Re: [PATCH v2] xfs: make fatal assert failures conditional in debug mode

[Dave Chinner <david@fromorbit.com>]

On Mon, May 08, 2017 at 08:55:32AM -0400, Brian Foster wrote:
> On Sat, May 06, 2017 at 09:09:43AM +1000, Dave Chinner wrote:
> > On Fri, May 05, 2017 at 09:31:26AM -0400, Brian Foster wrote:
> > > XFS currently supports two debug modes: XFS_WARN enables assert
> > > failure warnings and XFS_DEBUG converts assert failures to fatal
> > > errors (via BUG()) and enables additional runtime debug code.
> > > 
> > > While the behavior to BUG the kernel on assert failure is useful in
> > > certain test scenarios, it is also useful for development/debug to
> > > enable debug mode code without having to crash the kernel on an
> > > assert failure.
> > > 
> > > To provide this additional flexibility, update XFS debug mode to not
> > > BUG() the kernel by default and create a new XFS kernel
> > > configuration option to enable fatal assert failures when debug mode
> > > is enabled. To provide backwards compatibility with current
> > > behavior, enable the fatal asserts option by default when debug mode
> > > is enabled.
> > > 
> > > Signed-off-by: Brian Foster <bfoster@redhat.com>
> > 
> > Just a suggestion, but why make this a compile time option? Why not
> > a sysfs variable under /sys/fs/xfs/debug? That would be far more
> > useful to me - a single kernel that can be configure to just warn or
> > bug() dynamically. That will save us from having to rebuild a kernel
> > just to enable this functionality, then rebuild again to turn it
> > off..
> > 
> 
> I hadn't really considered that approach. The obvious drawback for me is
> that whatever option is not default has to be reset on every boot or
> module reload,

That's what sysctl is for.

> the latter of which tends to be a common action in my use
> cases (e.g., adding debug code to do specialized debugging or for some
> new development work and reloading xfs as a kernel module). It's kind of
> the opposite problem for general regression testing if we were to change
> the default from BUG() to warn, for example. The tester would have to
> remember to (or know) to twiddle the knob if one is expecting assert
> failures to generate a BUG() and crash report.
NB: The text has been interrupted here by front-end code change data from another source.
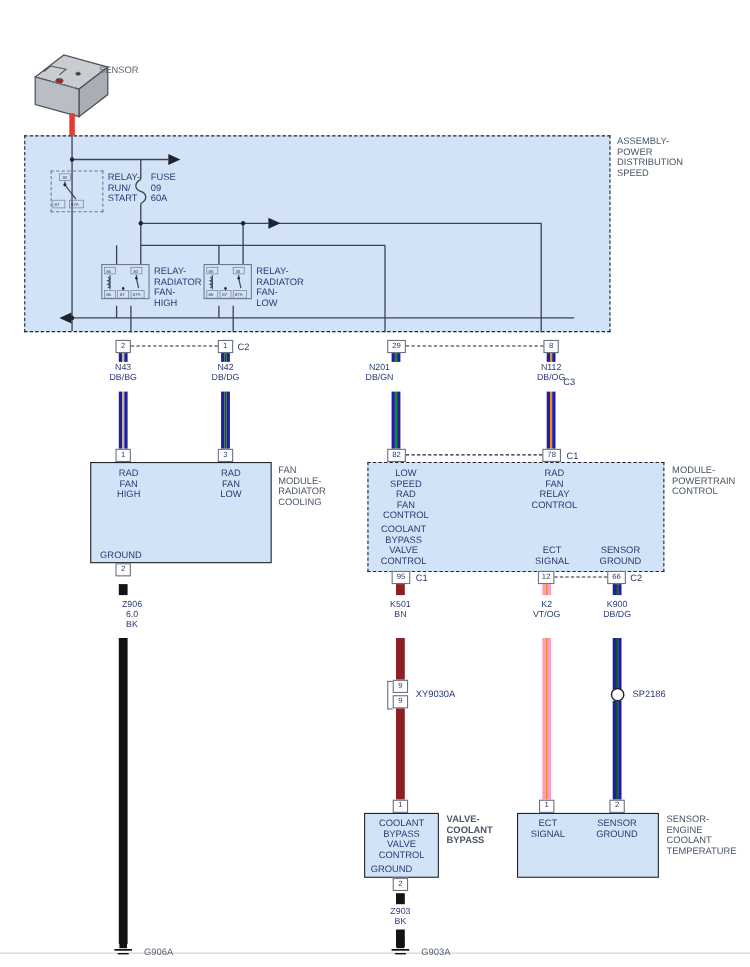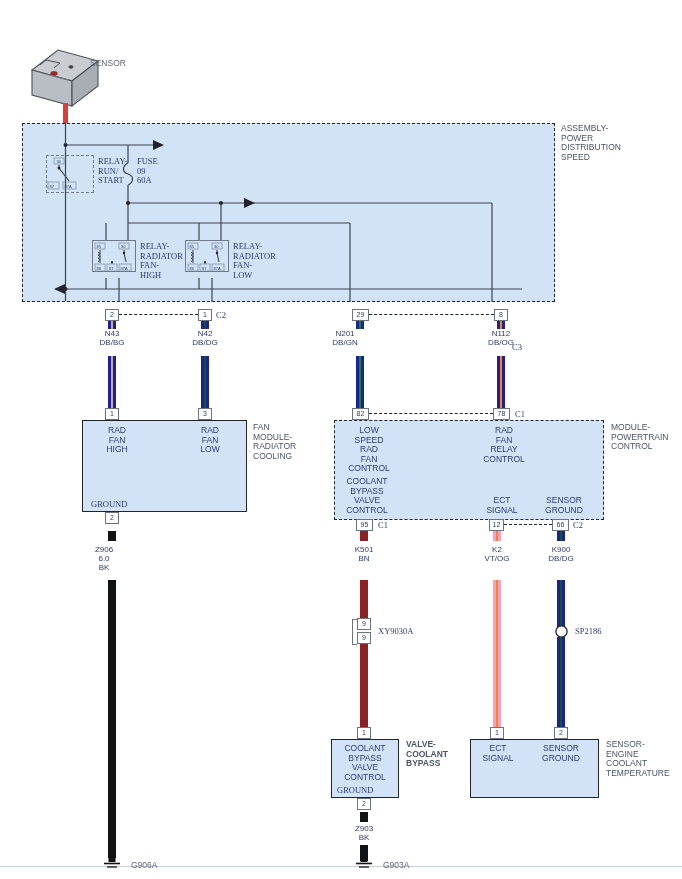--- a/index.html
+++ b/index.html
@@ -14,21 +14,21 @@
   
   #title-bar{left:0;top:0;width:682px;height:33px;}
   #title-text{
     left:32px;top:5px;font-size:15px;letter-spacing:.2px;
     color:#1f2f6e;white-space:nowrap;font-weight:400;
   }
   #title-rule{left:0;top:31px;width:682px;height:1px;background:#9aa3ad;}
   #footer-rule{left:0;top:866px;width:682px;height:1px;background:#c9ced4;}
 
   
-  .lbl{color:#2b3a73;font-size:8.5px;line-height:9.5px;white-space:pre;font-family:Liberation Serif, serif;}
+  .lbl{color:#2b3a73;font-size:8.5px;line-height:9.5px;white-space:pre;}
   .lbl-gray{color:#5d6675;font-size:8.5px;line-height:9.5px;white-space:pre;}
   .lbl-c{color:#2b3a73;font-size:8.5px;line-height:9.5px;white-space:pre;text-align:center;}
   .lbl-wire{color:#2b3a73;font-size:8px;line-height:9px;white-space:pre;text-align:center;}
   .lbl-mod{color:#4a5568;font-size:8.5px;line-height:9.5px;white-space:pre;}
 
   
   .box-solid{background:#d2e3f7;border:1.5px solid #21252b;box-sizing:border-box;}
   .box-dashed{
     background:#d2e3f7;box-sizing:border-box;
     border:1.5px dashed #21252b;
@@ -325,21 +325,21 @@
 CONTROL</div>
 
   <div class="abs pin" style="left:356px;top:519px;width:17px;">95</div>
   <div class="abs lbl" style="left:378px;top:521px;">C1</div>
   <div class="abs pin" style="left:489px;top:519px;width:15px;">12</div>
   <div class="abs pin" style="left:552px;top:519px;width:17px;">66</div>
   <div class="abs" style="left:504px;top:524px;width:48px;height:1px;border-top:1px dashed #21252b;"></div>
   <div class="abs lbl" style="left:573px;top:521px;">C2</div>
 
   <div class="blk abs" style="left:108px;top:531px;width:8px;height:10px;"></div>
-  <div class="abs lbl-wire" style="left:80px;top:545px;width:48px;">Z906
+  <div class="abs lbl-wire" style="left:96px;top:545px;width:48px;">Z906
 6.0
 BK</div>
   <div class="blk abs" style="left:108px;top:580px;width:8px;height:278px;"></div>
 
   <div class="abs" style="left:360px;top:531px;width:8px;height:10px;background:#8e1f24;"></div>
   <div class="abs lbl-wire" style="left:340px;top:545px;width:48px;">K501
 BN</div>
   <div class="abs" style="left:360px;top:580px;width:8px;height:38px;background:#8e1f24;"></div>
 
   <div class="abs pin" style="left:357px;top:618px;width:14px;">9</div>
Default would be the same as today - BUG on assert - so this
wouldn't matter.

> So for me, the ability to live switch between BUG() or warn in debug
> mode doesn't add value. In fact, it is less ideal than just being able
> to (re)compile a kernel module and load it with expected behavior. That

Who uses kernel modules for testing? I just use monolithic kernels
because I can boot a new kernel in less time than it takes copy in
and reload a new module to the test machine.

> said, that's just my admittedly selfish use case. The ability to switch
> off BUG() at all is still an improvement over the current situation, so
> I'm open to a runtime knob if that is the more broadly useful solution.
> Care to elaborate on how that is more useful to you?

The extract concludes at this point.